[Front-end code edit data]
*** Begin section ***

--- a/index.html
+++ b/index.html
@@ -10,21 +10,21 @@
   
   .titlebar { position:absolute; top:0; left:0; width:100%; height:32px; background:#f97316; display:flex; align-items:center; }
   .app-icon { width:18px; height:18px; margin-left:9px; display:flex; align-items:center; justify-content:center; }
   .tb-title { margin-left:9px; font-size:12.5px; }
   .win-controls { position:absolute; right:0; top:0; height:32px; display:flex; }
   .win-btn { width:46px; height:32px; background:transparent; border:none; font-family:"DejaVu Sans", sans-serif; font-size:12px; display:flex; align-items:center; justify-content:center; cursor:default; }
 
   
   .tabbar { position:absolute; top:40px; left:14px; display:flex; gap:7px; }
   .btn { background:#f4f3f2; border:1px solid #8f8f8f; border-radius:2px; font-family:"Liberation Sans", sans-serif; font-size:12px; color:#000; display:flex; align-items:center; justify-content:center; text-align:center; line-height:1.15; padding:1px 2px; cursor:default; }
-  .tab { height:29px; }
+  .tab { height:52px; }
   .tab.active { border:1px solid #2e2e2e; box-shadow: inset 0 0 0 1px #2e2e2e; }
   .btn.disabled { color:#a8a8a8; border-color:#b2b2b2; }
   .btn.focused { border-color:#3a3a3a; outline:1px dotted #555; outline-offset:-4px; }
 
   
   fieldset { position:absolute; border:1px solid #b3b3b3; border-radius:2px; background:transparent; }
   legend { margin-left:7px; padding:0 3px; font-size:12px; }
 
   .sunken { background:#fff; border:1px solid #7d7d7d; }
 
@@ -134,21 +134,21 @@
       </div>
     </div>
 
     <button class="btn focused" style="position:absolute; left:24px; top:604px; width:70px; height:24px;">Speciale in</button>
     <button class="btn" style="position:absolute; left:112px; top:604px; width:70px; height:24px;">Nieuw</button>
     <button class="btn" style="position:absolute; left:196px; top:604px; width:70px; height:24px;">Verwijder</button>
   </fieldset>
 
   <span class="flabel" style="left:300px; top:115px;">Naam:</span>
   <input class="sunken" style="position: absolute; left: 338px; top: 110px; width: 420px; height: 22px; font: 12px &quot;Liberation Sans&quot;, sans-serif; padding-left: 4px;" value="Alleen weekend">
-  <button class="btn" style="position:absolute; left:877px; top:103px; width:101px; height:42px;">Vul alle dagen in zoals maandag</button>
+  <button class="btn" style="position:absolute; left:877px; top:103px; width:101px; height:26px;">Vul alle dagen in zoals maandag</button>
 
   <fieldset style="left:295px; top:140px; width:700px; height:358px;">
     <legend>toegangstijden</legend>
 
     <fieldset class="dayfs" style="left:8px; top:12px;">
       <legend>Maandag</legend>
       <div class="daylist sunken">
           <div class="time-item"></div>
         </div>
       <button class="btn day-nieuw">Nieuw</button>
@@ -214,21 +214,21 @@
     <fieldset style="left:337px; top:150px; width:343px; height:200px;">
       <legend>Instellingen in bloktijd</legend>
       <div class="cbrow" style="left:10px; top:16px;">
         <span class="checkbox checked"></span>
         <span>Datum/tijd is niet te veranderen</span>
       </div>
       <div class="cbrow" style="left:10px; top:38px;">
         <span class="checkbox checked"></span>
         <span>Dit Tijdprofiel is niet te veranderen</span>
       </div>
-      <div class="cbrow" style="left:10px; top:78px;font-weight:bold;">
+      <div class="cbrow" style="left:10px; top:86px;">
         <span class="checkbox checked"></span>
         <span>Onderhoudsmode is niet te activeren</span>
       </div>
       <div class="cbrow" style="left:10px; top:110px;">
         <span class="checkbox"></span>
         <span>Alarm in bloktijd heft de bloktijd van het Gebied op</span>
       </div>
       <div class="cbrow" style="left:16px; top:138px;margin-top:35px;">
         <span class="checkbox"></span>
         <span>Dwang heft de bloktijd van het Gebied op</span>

*** End section ***

Task statement - Across the data above, count every line with "cbrow" in it and write only the total.

Completed exercise - 6